A 20-year-old female comes to the sexual health clinic for follow up related to a positive test for the human papillomavirus (HPV). The client asks the nurse, "Is there anything I can do to get rid of this?" What is the nurse's best response? "This can be cured with medications such as the recombinant human papillomavirus quadrivalent vaccine." "There is currently no medical treatment to cure HPV." "The lumps on your cervix can be cured by cryosurgery." "The health care provider will prescribe antibiotics to cure this infection."

"There is currently no medical treatment to cure HPV." It is a lifelong recurrent viral disease treated but not cured with medical treatment. Immunization regimes such as the recombinant human papillomavirus quadrivalent vaccine are for HPV prevention not cure. Cryosurgery will eliminate HPV warts but not cure it. Antibiotics will not be effective for a virus.

A female client with genital herpes is prescribed acyclovir as treatment. After teaching the client about this treatment, which statement by the client indicates effective teaching? "This drug will help reduce my risk for a recurrence after discontinuing it." "The severity of future attacks will be much less after using this drug." "This drug will help to suppress any symptoms of the infection." "If I use this drug, I will be cured of the infection."

"This drug will help to suppress any symptoms of the infection." No cure exists, but antiviral drug therapy helps to reduce or suppress symptoms, shedding, and recurrent episodes. Advances in treatment with acyclovir 400 mg orally three times daily for 7 to 10 days, famciclovir 250 mg orally three times daily for 7 to 10 days, or valacyclovir 1 g orally twice daily for 7 to 10 days have resulted in an improved quality of life for those infected with herpes simplex virus (HSV). However, according to the CDC, these drugs neither eradicate latent virus nor affect the risk, frequency, or severity of recurrences after the drug is discontinued.

A school health nurse is providing education to a group of adolescents regarding the proper procedure for male condom use. The nurse knows the teaching has been effective when which statement is made by a student? "It is important to put the condom on just before the penis is erect." "Use only petroleum-based lubricants, such as body lotion or massage oil." "Withdraw the penis erect, holding the condom firmly against the penis." "Ensure your condom is always available, so store condoms in your wallet."

"Withdraw the penis erect, holding the condom firmly against the penis." The teaching guidelines for proper condom use include: ensure the condom has been stored in a cool, dry place away from direct sunlight. Do not store condoms in wallet; put the condom on before any genital contact; put the condom on when penis is erect; ensure adequate lubrication during intercourse. If external lubricants are used, use only water-based lubricants. Oil-based or petroleum-based lubricants, such as body lotion or massage oil, can weaken latex condoms. Withdraw while penis is still erect, and hold condom firmly against base of penis. Remove carefully to ensure no semen spills out.

A community health nurse is conducting a class on sexually transmitted infections (STIs). She states that "STIs are discriminatory." What would the nurse most likely use to support this statement? "All individuals are susceptible if exposed to the infectious organism." "Certain infections can be transmitted to the newborn." "After only a single exposure, women are twice as likely as men to acquire STIs." "Women are diagnosed with two thirds of the new cases of STIs annually." "Women are equally diagnosed over men as they will seek treatment first."

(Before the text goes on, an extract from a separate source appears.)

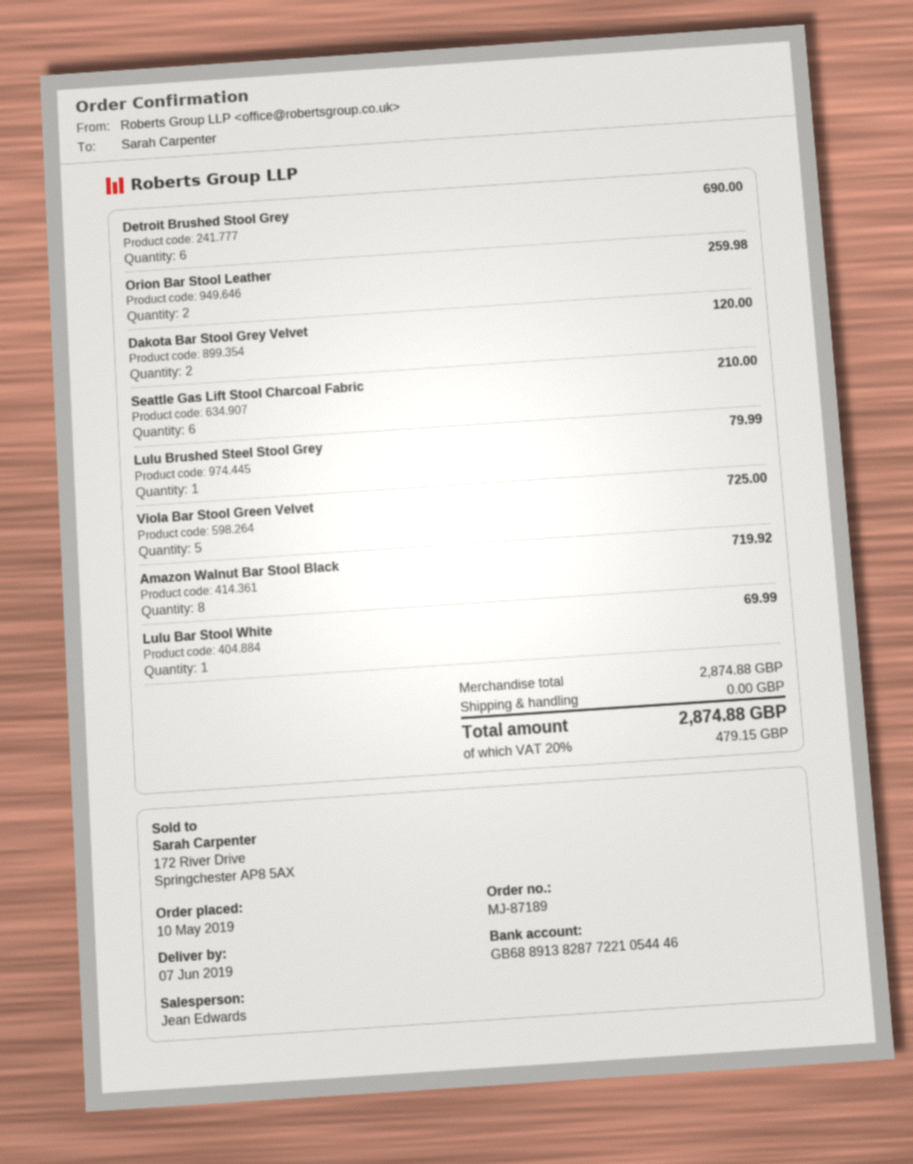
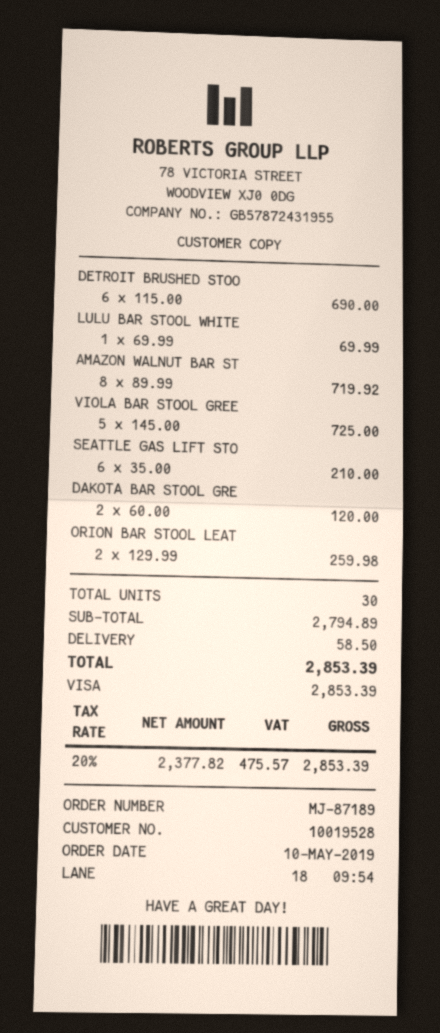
Lulu Brushed Steel Stool Grey: 1 for 79.99 -> none
subtotal: 2874.88 -> 2794.89
shipping: 0.00 -> 58.50
tax: 20% = 479.15 -> 20% = 475.57
total: 2874.88 -> 2853.39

"Women are diagnosed with two thirds of the new cases of STIs annually." "After only a single exposure, women are twice as likely as men to acquire STIs." "Certain infections can be transmitted to the newborn." STIs are biologically sexist, presenting greater risk and causing more complications among women than among men. Women are diagnosed with two thirds of the new cases of STIs annually in the United States. After only a single exposure, women are twice as likely as men to acquire infections from pathogens. Certain infections can be transmitted in utero to the fetus or during childbirth to the newborn.

The nurse is educating a female client diagnosed with human papillomavirus (HPV). Which information will the nurse include in the client's education plan? "Your best option is to surgically remove genital warts to prevent you from spreading the disease." "During colder weather, you will note more outbreaks than during warmer weather." "You will be prescribed an antiviral medication to take that will clear your infection." "You should be sure to receive consistent testing for cervical cancer."

"You should be sure to receive consistent testing for cervical cancer."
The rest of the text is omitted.